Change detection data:
···

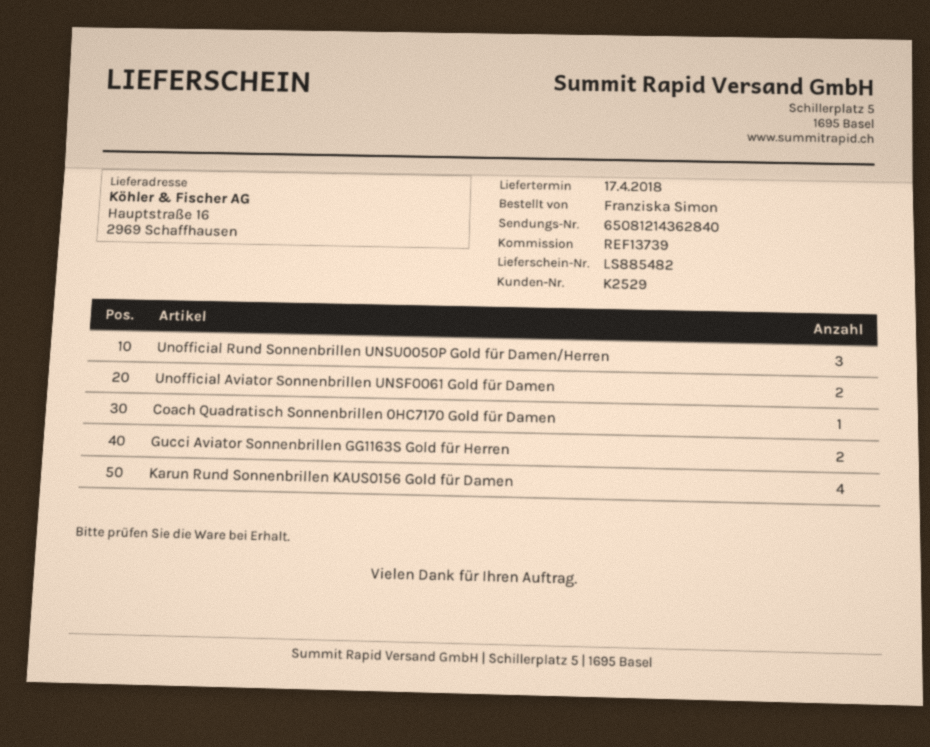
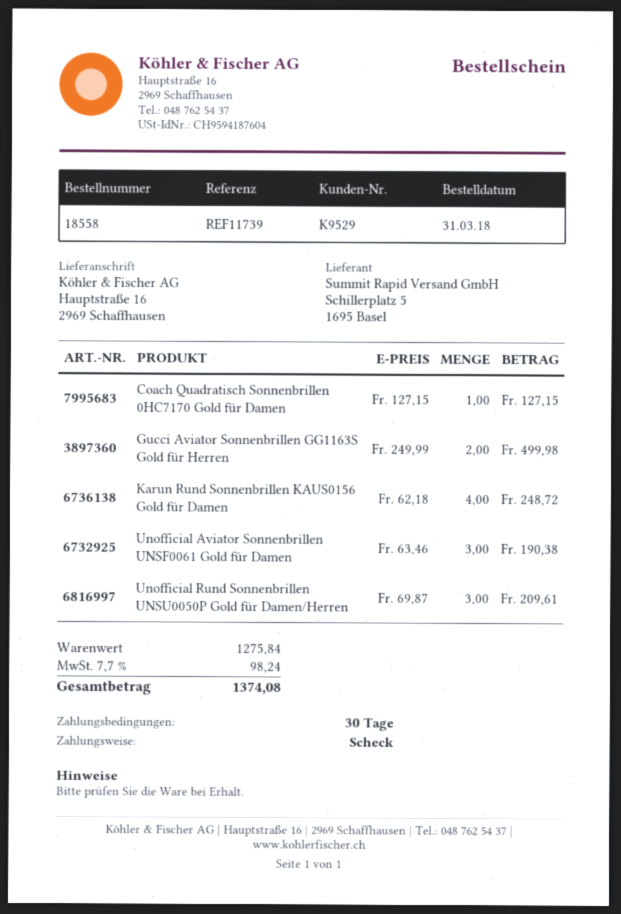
customer number: K2529 -> K9529
reference: REF13739 -> REF11739
Unofficial Aviator Sonnenbrillen UNSF0061 Gold für Damen: 2 -> 3

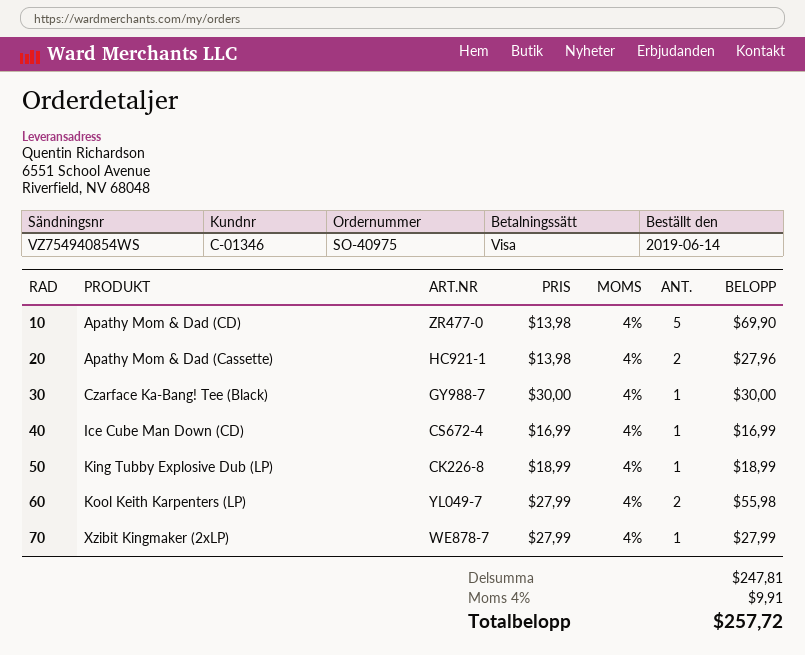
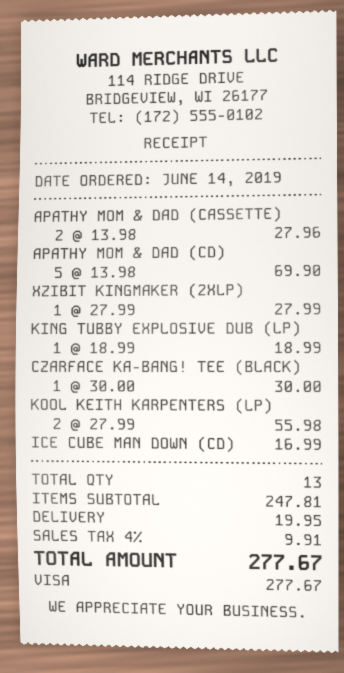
shipping: none -> 19.95
total: 257.72 -> 277.67

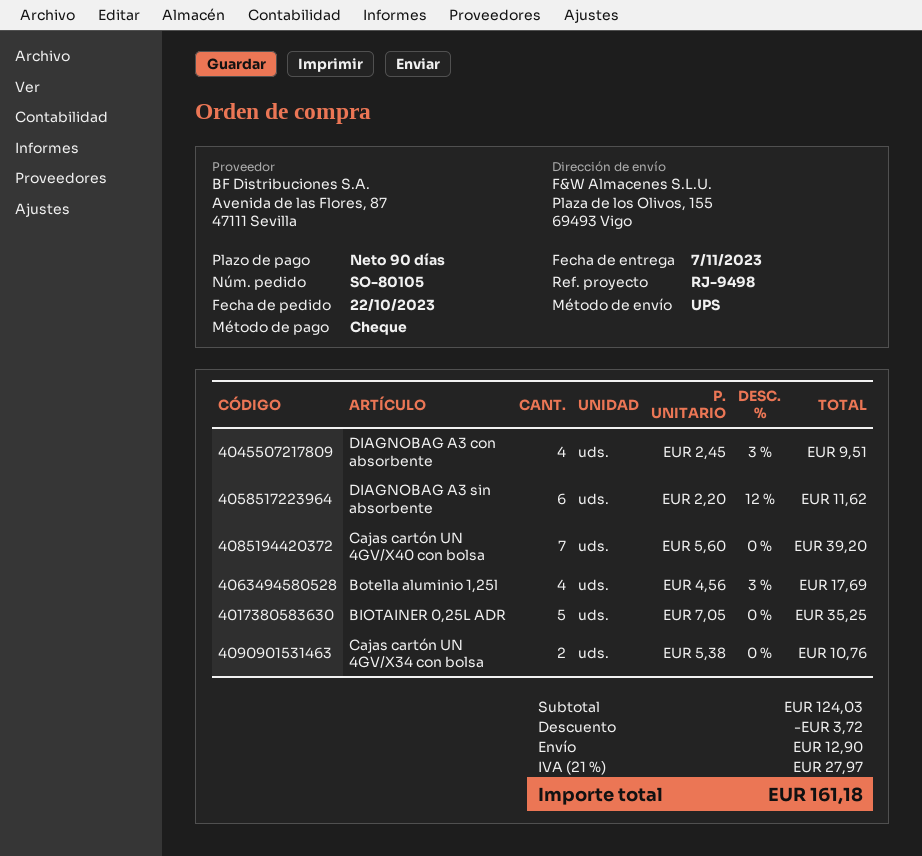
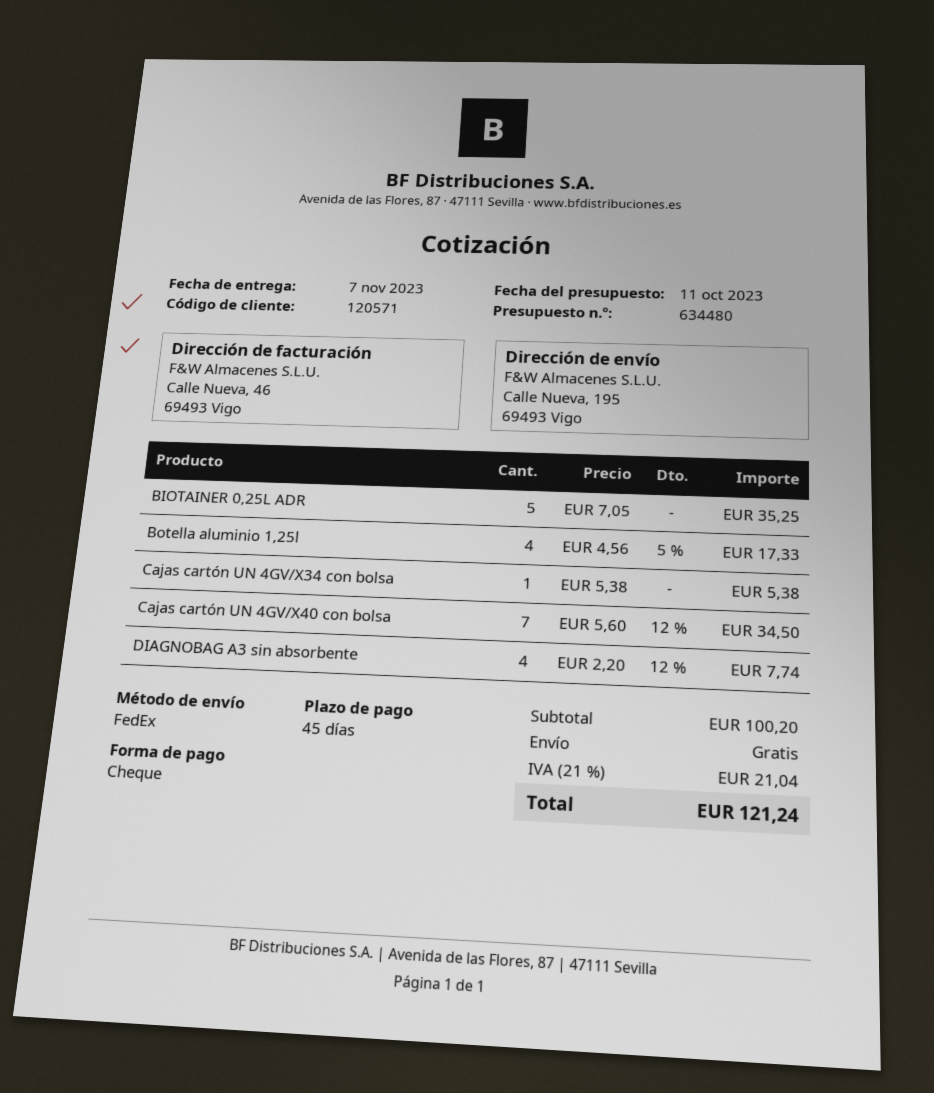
payment terms: 90 days -> 45 days
shipping method: UPS -> FedEx
ship to: Plaza de los Olivos, 155, 69493 Vigo -> Calle Nueva, 195, 69493 Vigo
DIAGNOBAG A3 con absorbente: 4 x 2.45 - 3% = 9.51 -> none
DIAGNOBAG A3 sin absorbente: 6 x 2.20 - 12% = 11.62 -> 4 x 2.20 - 12% = 7.74
Cajas cartón UN 4GV/X40 con bolsa: 7 x 5.60 = 39.20 -> 7 x 5.60 - 12% = 34.50
Botella aluminio 1,25l: 4 x 4.56 - 3% = 17.69 -> 4 x 4.56 - 5% = 17.33
Cajas cartón UN 4GV/X34 con bolsa: 2 x 5.38 = 10.76 -> 1 x 5.38 = 5.38
subtotal: 124.03 -> 100.20
discount: 3.72 -> none
shipping: 12.90 -> 0.00
tax: 21% = 27.97 -> 21% = 21.04
total: 161.18 -> 121.24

···

**Assignment:** Using the records above, say how many lines contain the string "Cajas"; offer no other text.

**Written answer:** 2